On Tue, May 16, 2017 at 5:29 AM, J. Eric Ivancich <ivancich@redhat.com> wrote:
> On 05/15/2017 10:46 PM, Ming Lin wrote:
>> Hi Eric,
>>
>> Do you have any integration patches I can have a try?
> Hi Ming,
>
> The dmClock library became part of the master branch in early May.
>
> Also, two implementations of the dmClock QoS are in a pull request
> currently being reviewed:
>
>     https://github.com/ceph/ceph/pull/14997

That's great. I'll test it soon.

Thanks.

>
> Eric
>

^ permalink raw reply	[flat|nested] 15+ messages in thread

* Re: How best to integrate dmClock QoS library into ceph codebase
  2017-05-16 12:29   ` J. Eric Ivancich
  2017-05-16 17:59     ` Ming Lin
@ 2017-06-21 17:38     ` sheng qiu
  2017-06-21 21:04       ` J. Eric Ivancich
  1 sibling, 1 reply; 15+ messages in thread
From: sheng qiu @ 2017-06-21 17:38 UTC (permalink / raw)
  To: J. Eric Ivancich; +Cc: Ceph Development

hi Eric,

we are pretty interested in your dmclock integration work with CEPH.
After reading your pull request, i am a little confusing.
May i ask if the setting in config such as
osd_op_queue_mclock_client_op_res functioning in your added dmclock's
queues and their enqueue and dequeue methods?
the below enqueue function insert request into a map<priority,
subqueue>, i guess for mclock_opclass queue, you set high priority for
client op and lower for scrub, recovery, etc.
Within each subqueue of same priority, did you do FIFO?

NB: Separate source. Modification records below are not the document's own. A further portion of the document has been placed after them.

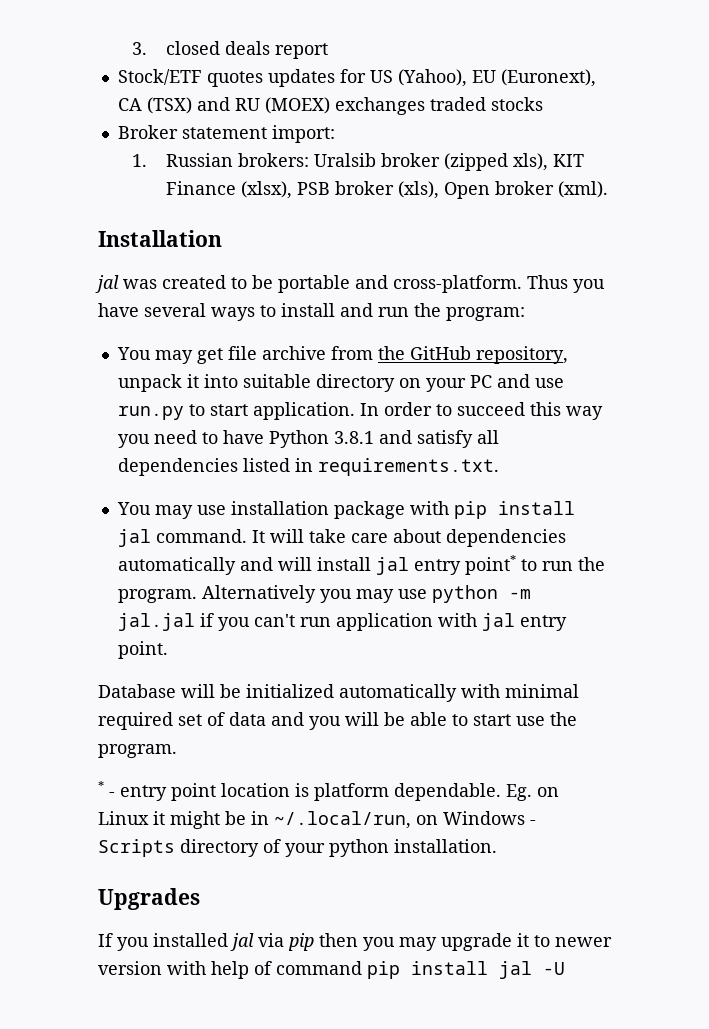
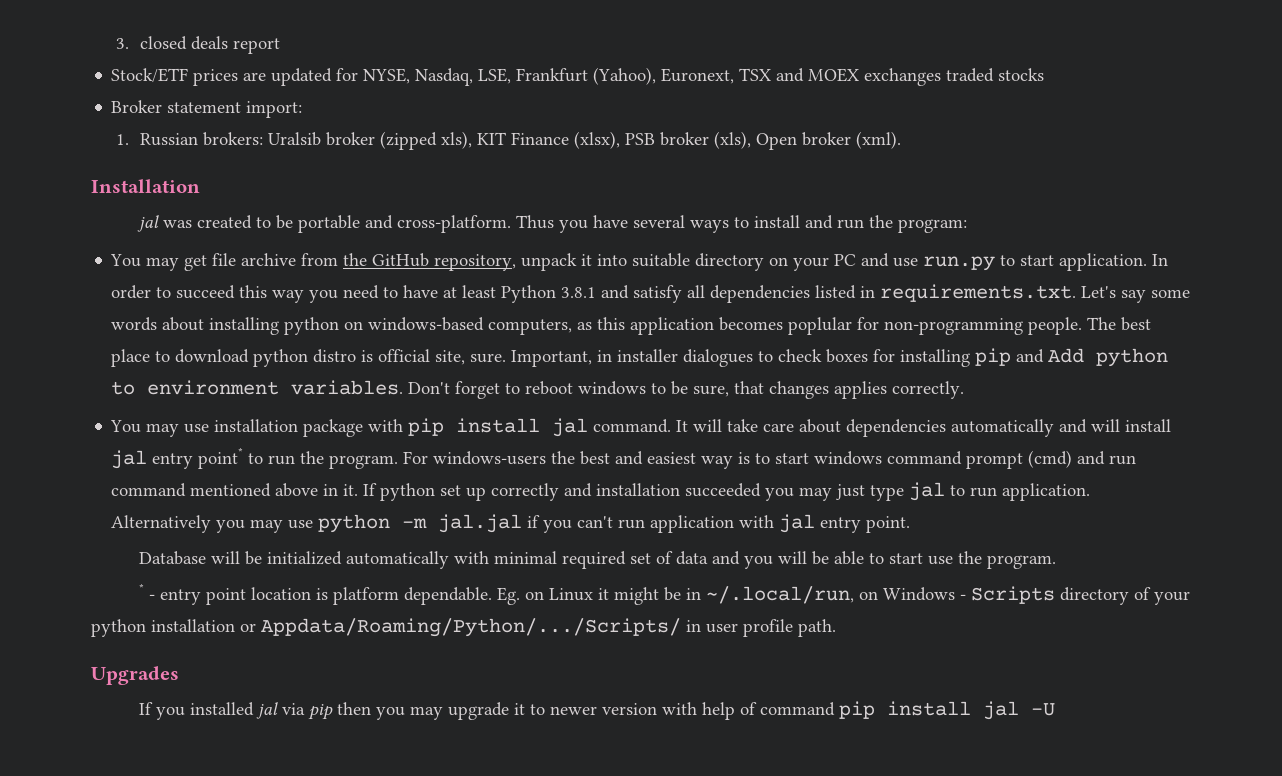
[206,69,596,87] [117,97,330,114] quotes updates for US (Yahoo), EU (Euronext), CA (TSX) and RU (MOEX) -> [193,67,860,86] prices are updated for NYSE, Nasdaq, LSE, Frankfurt (Yahoo), Euronext, TSX and MOEX
(264, 437) none -> [443,285,497,298] at least
(499, 467) none -> [1081,286,1191,303] [111,317,1152,335] [111,348,1169,367] [111,380,965,399] Let's say some words about installing python on windows-based computers, as this application becomes poplular for non-programming people. The best place to download python distro is official site, sure. Important, in installer dialogues to check boxes for installing pip and Add python to environment variables. Don't forget to reboot windows to be sure, that changes applies correctly.
(197, 596) none -> [403,450,1137,469] [111,482,1091,501] For windows-users the best and easiest way is to start windows command prompt (cmd) and run command mentioned above in it. If python set up correctly and installation succeeded you may just type jal to run application.
[394,839,497,853] installation. -> [151,618,836,637] installation or Appdata/Roaming/Python/.../Scripts/ in user profile path.

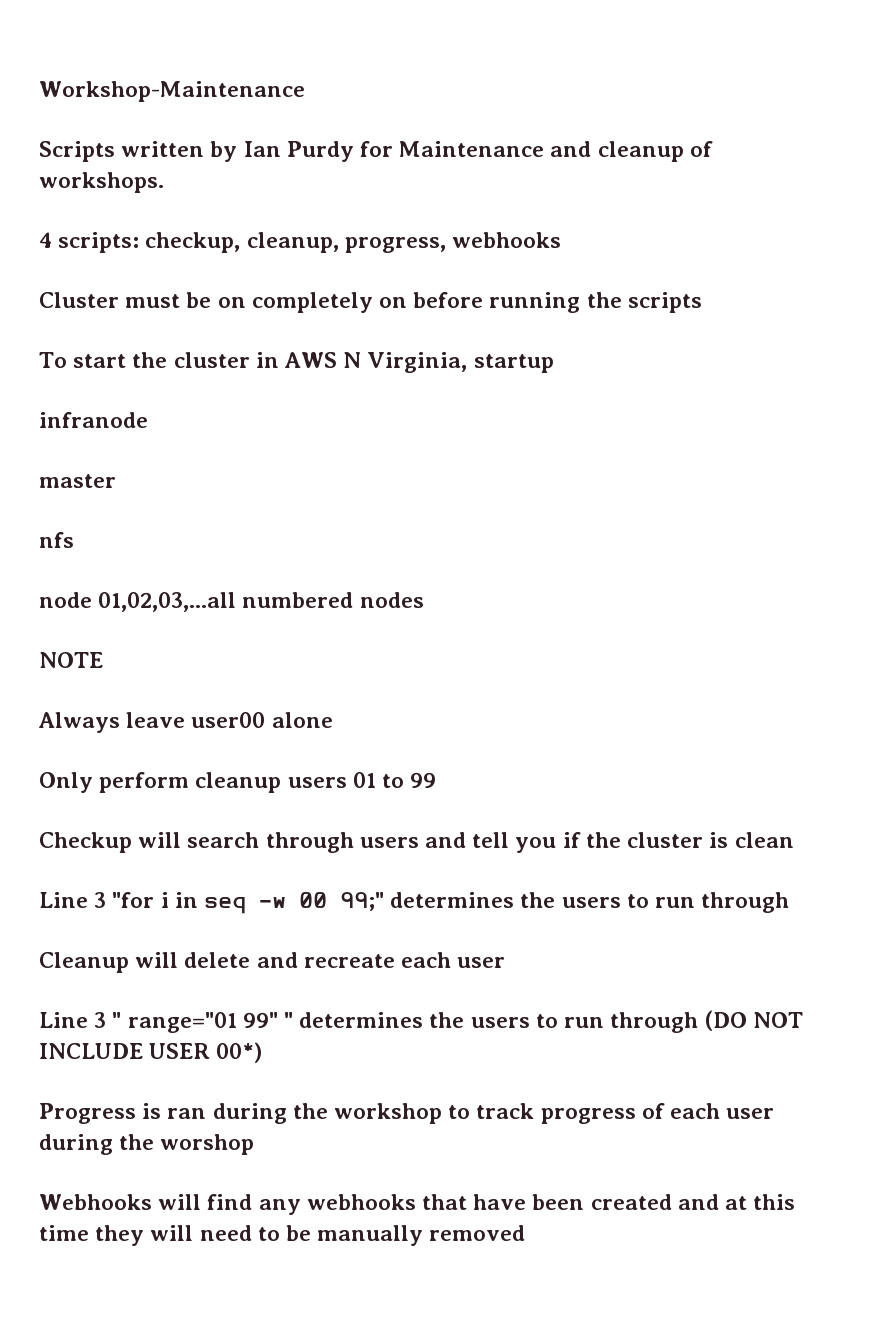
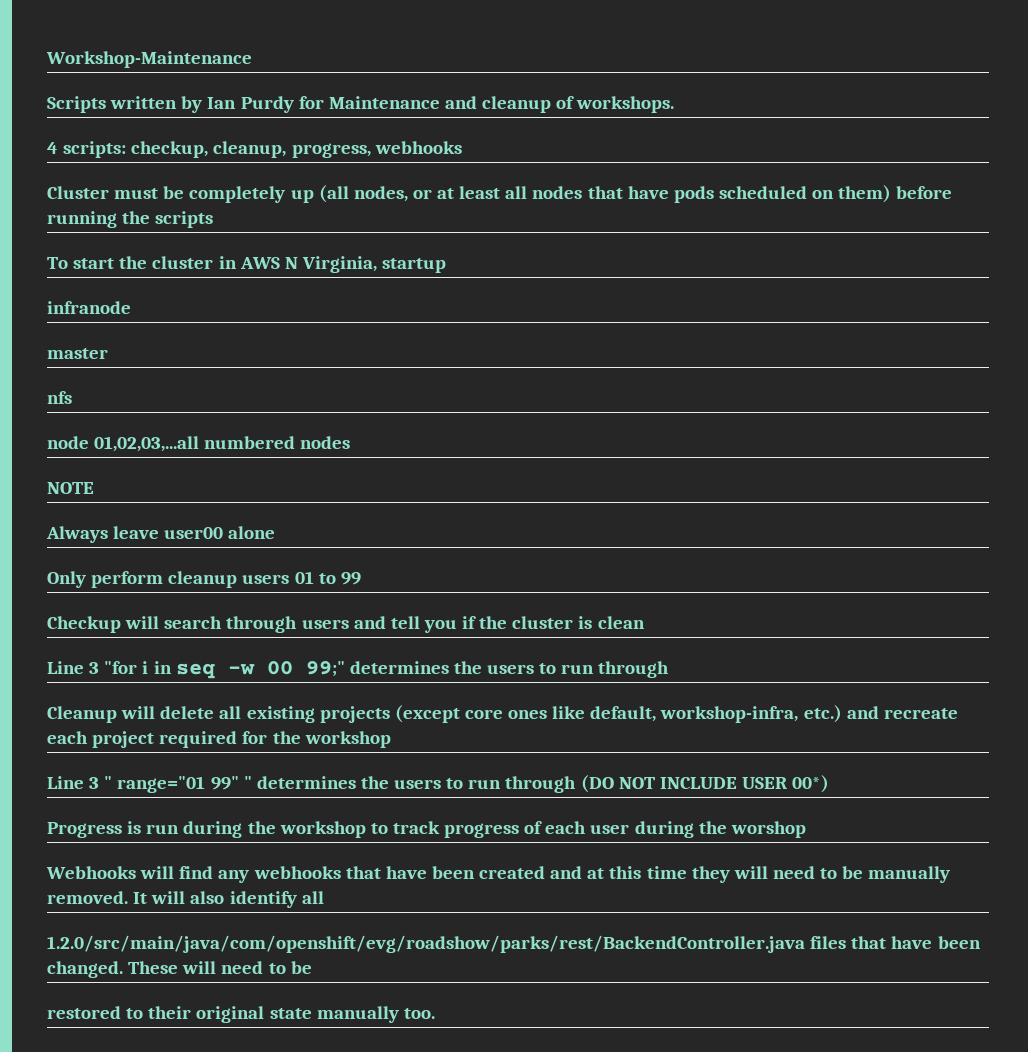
[217,292,408,313] on completely on -> [189,185,892,203] completely up (all nodes, or at least all nodes that have pods scheduled on them)
[256,952,506,968] and recreate each user -> [219,705,958,723] [47,731,391,748] all existing projects (except core ones like default, workshop-infra, etc.) and recreate each project required for the workshop
[167,1108,207,1119] ran -> [146,824,180,834] run
[429,1225,526,1241] removed -> [47,891,324,908] [47,935,981,953] [47,961,312,978] [47,1006,435,1023] removed. It will also identify all // 1.2.0/src/main/java/com/openshift/evg/roadshow/parks/rest/BackendController.java files that have been changed. These will need to be // restored to their original state manually too.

void enqueue_strict(K cl, unsigned priority, T item) override final {
    high_queue[priority].enqueue(cl, 0, item);
}

I am appreciated if you can provide some comments, especially if i
didn't understand correctly.

Thanks,
Sheng

On Tue, May 16, 2017 at 5:29 AM, J. Eric Ivancich <ivancich@redhat.com> wrote:
> On 05/15/2017 10:46 PM, Ming Lin wrote:
>> Hi Eric,
>>
>> Do you have any integration patches I can have a try?
> Hi Ming,
>
> The dmClock library became part of the master branch in early May.
>
> Also, two implementations of the dmClock QoS are in a pull request
> currently being reviewed:
>
>     https://github.com/ceph/ceph/pull/14997
>
> Eric
>
> --
> To unsubscribe from this list: send the line "unsubscribe ceph-devel" in
> the body of a message to majordomo@vger.kernel.org
> More majordomo info at  http://vger.kernel.org/majordomo-info.html

^ permalink raw reply	[flat|nested] 15+ messages in thread

* Re: How best to integrate dmClock QoS library into ceph codebase
  2017-06-21 17:38     ` sheng qiu
@ 2017-06-21 21:04       ` J. Eric Ivancich
  2017-06-27 21:21         ` sheng qiu
  0 siblings, 1 reply; 15+ messages in thread
From: J. Eric Ivancich @ 2017-06-21 21:04 UTC (permalink / raw)
  To: sheng qiu; +Cc: Ceph Development

Hi Sheng,

I'll interleave responses below.

On 06/21/2017 01:38 PM, sheng qiu wrote:
> hi Eric,
> 
> we are pretty interested in your dmclock integration work with CEPH.
> After reading your pull request, i am a little confusing.
> May i ask if the setting in config such as
> osd_op_queue_mclock_client_op_res functioning in your added dmclock's
> queues and their enqueue and dequeue methods?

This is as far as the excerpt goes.